Yet North Carolina is merely the tip of the spear. Legislators in Kansas have similarly responded to adverse rulings on education funding and abortion by threatening to defund the courts, to strip the Supreme Court of jurisdiction over schools, and to rewrite the state constitution to explicitly prohibit abortion. Oklahoma lawmakers are hoping to move in the exact opposite direction from their brethren in North Carolina (although for similar ends), abolishing the committee that is actually nonpartisan and has operated without complaint for half a century, and replacing it with partisan elections. In Pennsylvania, a dozen legislators moved to impeach four judges on the Supreme Court who had voted to invalidate the state’s acutely gerrymandered 2010 electoral map. Similar movements are afoot in Florida, Iowa, Missouri, and South Carolina. What these states have in common is, not coincidentally, that they are controlled by Republicans. In most of these states, the far right has passed bills that the courts have later blocked. Legislators have responded with attempts to turn the judiciary into a subordinate branch of government.
The war on judicial autonomy is not merely a sign of extreme partisanship and polarization, though of course it is that as well. It is also a leading symptom of “illiberal democracy,” or authoritarian populism. The judiciary operates as democracy’s counter-majoritarian balance wheel, defending liberal principles, inscribed in constitutions, against encroachments from the legislature or the executive branches. Populists seek to uproot these barriers in the name of the “will of the majority,” as embodied in the current legislature and the executive. That is why both Viktor Orbán and Jaroslaw Kaczynski, the illiberal leaders of Hungary and Poland, zeroed in on the high courts of their countries almost as soon as they took power. Both succeeded in gaining control over the court system, thus consolidating their mastery of the state. That is, thankfully, a much more remote prospect in the United States, both because the federal system leaves the courts highly decentralized, and because the reverence accorded to the Supreme Court makes any direct assault on it a much more dangerous gambit. Nevertheless, the willingness of the Republican congressional leadership to violate all past precedent in order to prevent the Democrats from seating a Supreme Court justice in 2016 shows all too clearly that the party will abandon even the most solemn norm in order to have its way.
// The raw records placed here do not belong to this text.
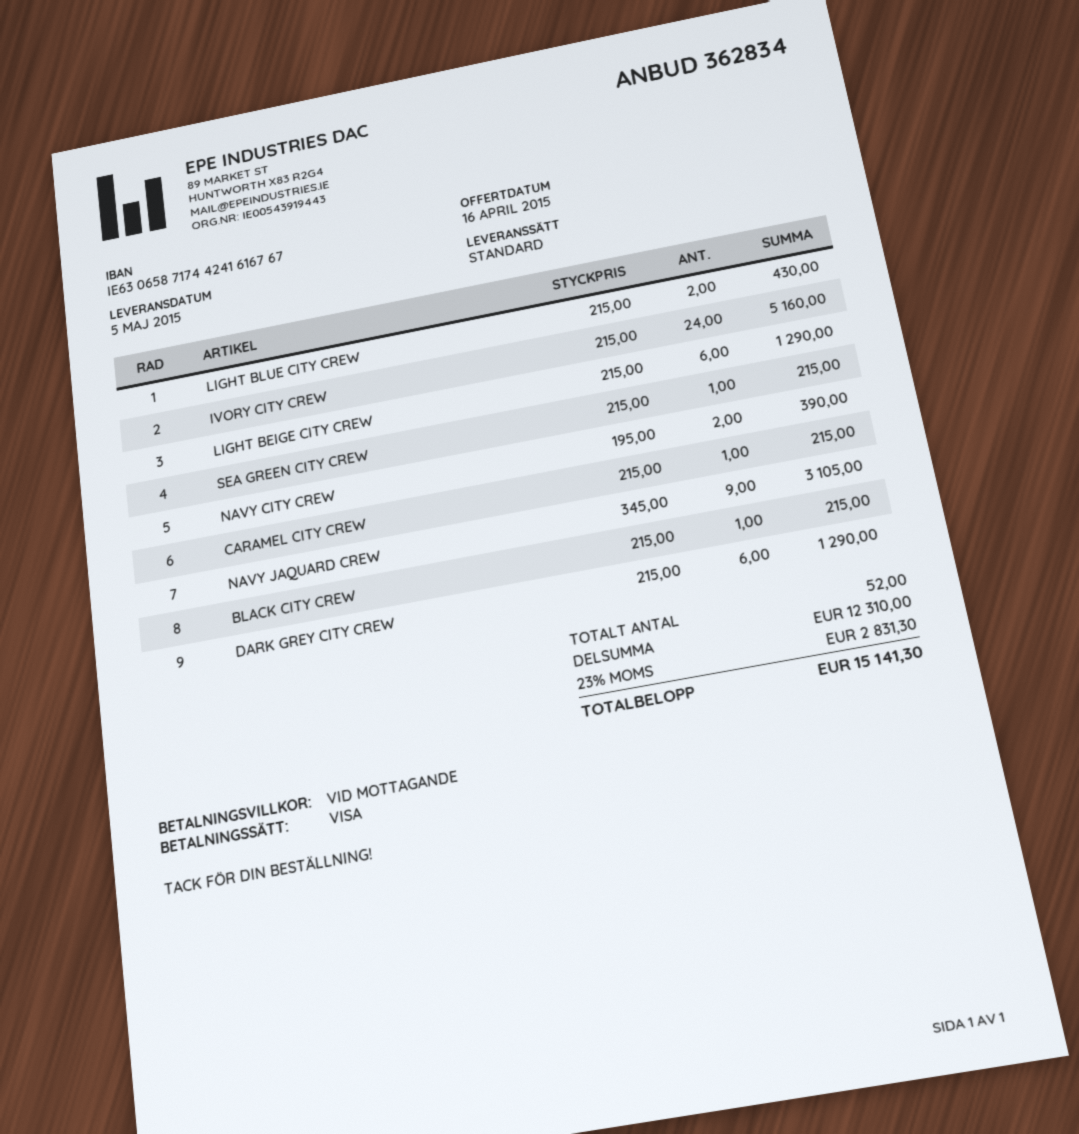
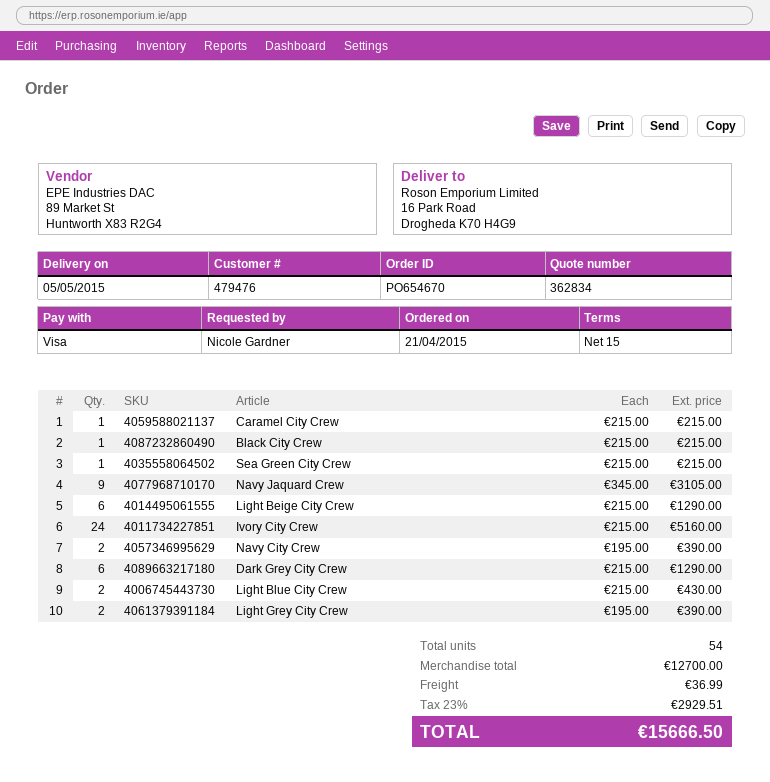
payment terms: on receipt -> 15 days
Light Grey City Crew: none -> 2 x 195.00 = 390.00
total quantity: 52 -> 54
subtotal: 12310.00 -> 12700.00
shipping: none -> 36.99
tax: 23% = 2831.30 -> 23% = 2929.51
total: 15141.30 -> 15666.50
Donald Trump is not an aberrational figure who has warped his party out of the democratic mainstream; he is a particularly shameless champion of principles already deep-seated in the GOP.
The United States Constitution established the judiciary as a coequal branch of government, its powers defined, albeit briefly, in Article III. This represented a sharp break with British constitutional tradition, in which Parliament stands above the judiciary and has the power to overrule judicial decisions. We know that the Framers feared an American version of the British Crown, but they were equally wary of a fully sovereign Parliament. In Federalist 78, Alexander Hamilton cites Montesquieu to the effect that “there is no liberty, if the power of judging be not separated from legislative and executive powers.” Limited government, Hamilton goes on, can be secured only through the judiciary, “whose duty it must be to declare all acts contrary to the manifest tenor of the Constitution void.” That power was not stipulated in the Constitution, even though Hamilton claimed to find it there. Instead the Supreme Court itself embraced judicial review, as the doctrine came to be known, in the 1803 decision Marbury v. Madison.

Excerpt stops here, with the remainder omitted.